Astor Piazzolla (11 March 1921 - 4 July 1992) was not only the great revolutionary of Tango and one of the best bandoneon instrumentalists in history, but he was also one of the most important and great composers who contributed to the musical history of the twentieth century. Astor Piazzolla, from the cradle, was an accumulation of contradictions, rarities and exceptional facts. An "extra-ordinary" being that was undoubtedly born with the mark of the chosen ones, of the greats, but who added a lot of effort, work and passion to his works. Piazzolla grew up listening to Tango in his home and Jazz outside of it. He fell in love with Bach as a child while at the same time listening to Cab Calloway or Duke Ellington live. And although he was born in a maritime city of the South Atlantic (Mar del Plata) he grew up in the most cosmopolitan city in the world at a time of turmoil and growth. In New York he received his first bandonen but back to his native Mar del Plata he learned to play Tango; and then he went on to develop it in the place he had to go, the universal capital of tango, the city of Buenos Aires. At the age of 20 he was already a precocious genius who played the bandoneon and arranged songs for the best tango orchestra of the golden age of classical tango, that of Anibal Troilo. At 23 he already studied with Alberto Ginastera and dreamed of being a concert pianist or composing symphonies. And everything was mixed, a swirling combination from his inner being: De Caro and Stravinsky, Vardaro and Bach, Gobbi and Art Tatum, Bartok and Gil Evans, Gardel and Chick Corea, Pugliese and Miles Davis, Laurenz & Maffia and Emerson Lake & Palmer. But the new thing, the wonderful thing, is that something unique and different came out of that musical cocktail: Piazzolla's music came out, which we could classify as a genre in itself. A music that starts from the Tango, which also contains it, that brings together the musicians named above (and many more) but at the same time has its own identity and personality. Because, and this should be very clear at this point, Piazzolla did not kill Tango (as they accused him for decades), on the contrary: Piazzolla saved it, gave it new life, made it grow, evolve.
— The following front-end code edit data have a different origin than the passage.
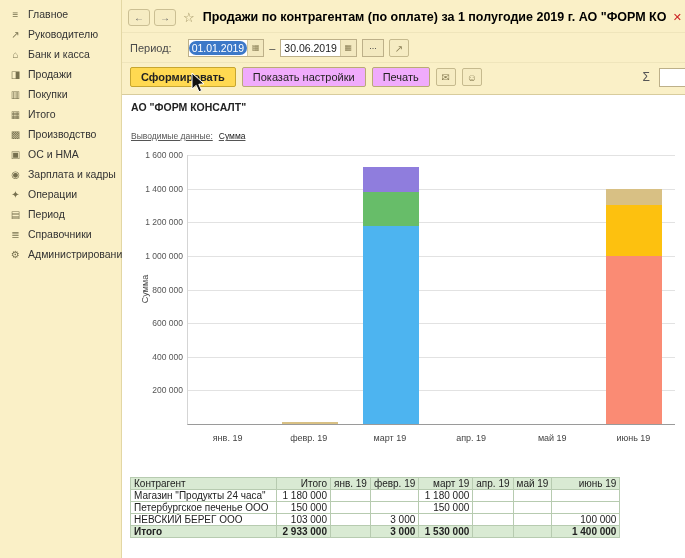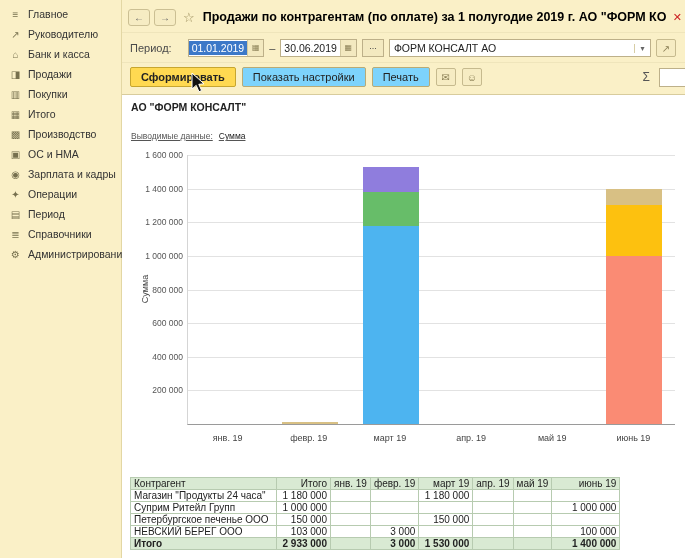--- a/index.html
+++ b/index.html
@@ -22,36 +22,36 @@
   .navrow{position:absolute;left:6px;top:7px;right:3px;height:20px;display:flex;align-items:center;gap:4px;}
   .navbtn{width:22px;height:17px;border:1px solid #cbbf93;background:#f6ecc3;border-radius:3px;
           font-size:10px;color:#666;line-height:13px;padding:0;cursor:pointer;font-family:inherit;}
   .star{color:#9a8c5a;font-size:13px;margin:0 4px 0 3px;cursor:pointer;}
   .title{font-weight:bold;font-size:12.5px;color:#000;white-space:nowrap;overflow:hidden;flex:1;}
   .close{color:#cc2222;font-weight:bold;font-size:11px;cursor:pointer;flex:none;margin-left:2px;}
 
   .filterrow{position:absolute;left:8px;top:38px;height:20px;display:flex;align-items:center;gap:5px;}
   .plabel{color:#4a4a4a;font-size:11px;margin-right:11px;}
   .field{display:flex;align-items:center;height:18px;border:1px solid #bdb089;background:#fff;box-sizing:border-box;}
-  .dval{font-size:10.5px;padding:1px 3px;color:#222;}
+  .dval{font-size:10.5px;padding:1px 3px;color:#222;border-radius:7px;}
   .dval.sel{background:#3c78c8;color:#fff;}
   .calbtn{width:15px;height:16px;border-left:1px solid #d4caa0;background:#f3e9c0;color:#8a7f55;
           font-size:8px;text-align:center;line-height:16px;cursor:pointer;}
   .dash{color:#444;}
   .morebtn{width:22px;height:18px;border:1px solid #bdb089;background:#f3e9c0;font-size:9px;
            line-height:8px;padding:0 0 4px 0;cursor:pointer;color:#444;font-family:inherit;}
   .combo{display:flex;align-items:center;height:18px;border:1px solid #bdb089;background:#fff;
          width:262px;box-sizing:border-box;}
   .cval{flex:1;font-size:10.5px;padding:0 4px;white-space:nowrap;overflow:hidden;}
   .combo-arrow{width:15px;border-left:1px solid #d7cda5;color:#666;font-size:8px;text-align:center;cursor:pointer;}
   .iconbtn{width:20px;height:18px;border:1px solid #c6ba8e;background:#f6ecc3;font-size:10px;
            color:#8a7f55;padding:0;cursor:pointer;border-radius:2px;font-family:inherit;}
 
   .toolrow{position:absolute;left:8px;top:66px;right:0;height:22px;display:flex;align-items:center;gap:6px;}
-  .btn{height:20px;padding:0 10px;font-size:11px;border:1px solid #b9ab76;background:#7dd3fc;
+  .btn{height:20px;padding:0 10px;font-size:11px;border:1px solid #b9ab76;background:#f0abfc;
        border-radius:2px;cursor:pointer;color:#222;font-family:inherit;}
   .btn.primary{background:#ffd951;border-color:#c7a62f;font-weight:bold;}
   .sum-sym{margin-left:auto;font-size:12px;color:#555;margin-right:3px;}
   .sum-box{width:26px;height:17px;border:1px solid #bdb089;background:#fff;flex:none;margin-right:-2px;}
 
   
   .report{position:absolute;left:122px;top:95px;width:563px;height:463px;background:#fff;}
   .r-org{position:absolute;left:9px;top:6px;font-weight:bold;font-size:10.5px;}
   .r-title{position:absolute;left:9px;top:19px;font-weight:bold;font-size:12px;}
   .r-datalabel{position:absolute;left:9px;top:36px;font-size:8.5px;color:#555;text-decoration:underline;}
@@ -155,24 +155,20 @@
       <div class="field">
         <span class="dval sel">01.01.2019</span>
         <span class="calbtn">▦</span>
       </div>
       <span class="dash">–</span>
       <div class="field">
         <span class="dval">30.06.2019</span>
         <span class="calbtn">▦</span>
       </div>
       <button class="morebtn">...</button>
-      <div class="combo">
-        <span class="cval">ФОРМ КОНСАЛТ АО</span>
-        <span class="combo-arrow">▾</span>
-      </div>
       <button class="iconbtn">↗</button>
     </div>
 
     <div class="toolrow">
       <button class="btn primary">Сформировать</button>
       <button class="btn">Показать настройки</button>
       <button class="btn">Печать</button>
       <button class="iconbtn">✉</button>
       <button class="iconbtn">☺</button>
       <span class="sum-sym">Σ</span>
@@ -253,30 +249,20 @@
             <td>Магазин "Продукты 24 часа"</td>
             <td class="num">1 180 000</td>
             <td class="num"></td>
             <td class="num"></td>
             <td class="num">1 180 000</td>
             <td class="num"></td>
             <td class="num"></td>
             <td class="num"></td>
           </tr>
           <tr>
-            <td>Суприм Ритейл Групп</td>
-            <td class="num">1 000 000</td>
-            <td class="num"></td>
-            <td class="num"></td>
-            <td class="num"></td>
-            <td class="num"></td>
-            <td class="num"></td>
-            <td class="num">1 000 000</td>
-          </tr>
-          <tr>
             <td>Петербургское печенье ООО</td>
             <td class="num">150 000</td>
             <td class="num"></td>
             <td class="num"></td>
             <td class="num">150 000</td>
             <td class="num"></td>
             <td class="num"></td>
             <td class="num"></td>
           </tr>
           <tr>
In this volume the world renowned author Marcelo Gobello (academic of the National Academy of Tango, the Portea Academy of Lunfardo and honorary member of the Astor Piazzolla Foundation chaired by his widow, Laura Escalada Piazzolla) makes an agile and focussed journey through the artistic (and life) trajectory of Astor, with special emphasis on the creation of the New Tango Quintet in 1960 and how he arrived at it, since it is vital and fundamental to understand and know the path of Astor well.
We must also highlight an annex dedicated to "Astor Piazzolla and the Cinema" where the most important of his production of 42 original soundtracks for films nationally and internationally is highlighted, a revealing discography and exclusive photographic material. It is a work that maintains the flame of the music and style of one of the greatest creators, instrumentalists and composers that he has created, not only for the twentieth century, but for the history of all humanity, because his music (in addition to beautiful) is eternal and infinite.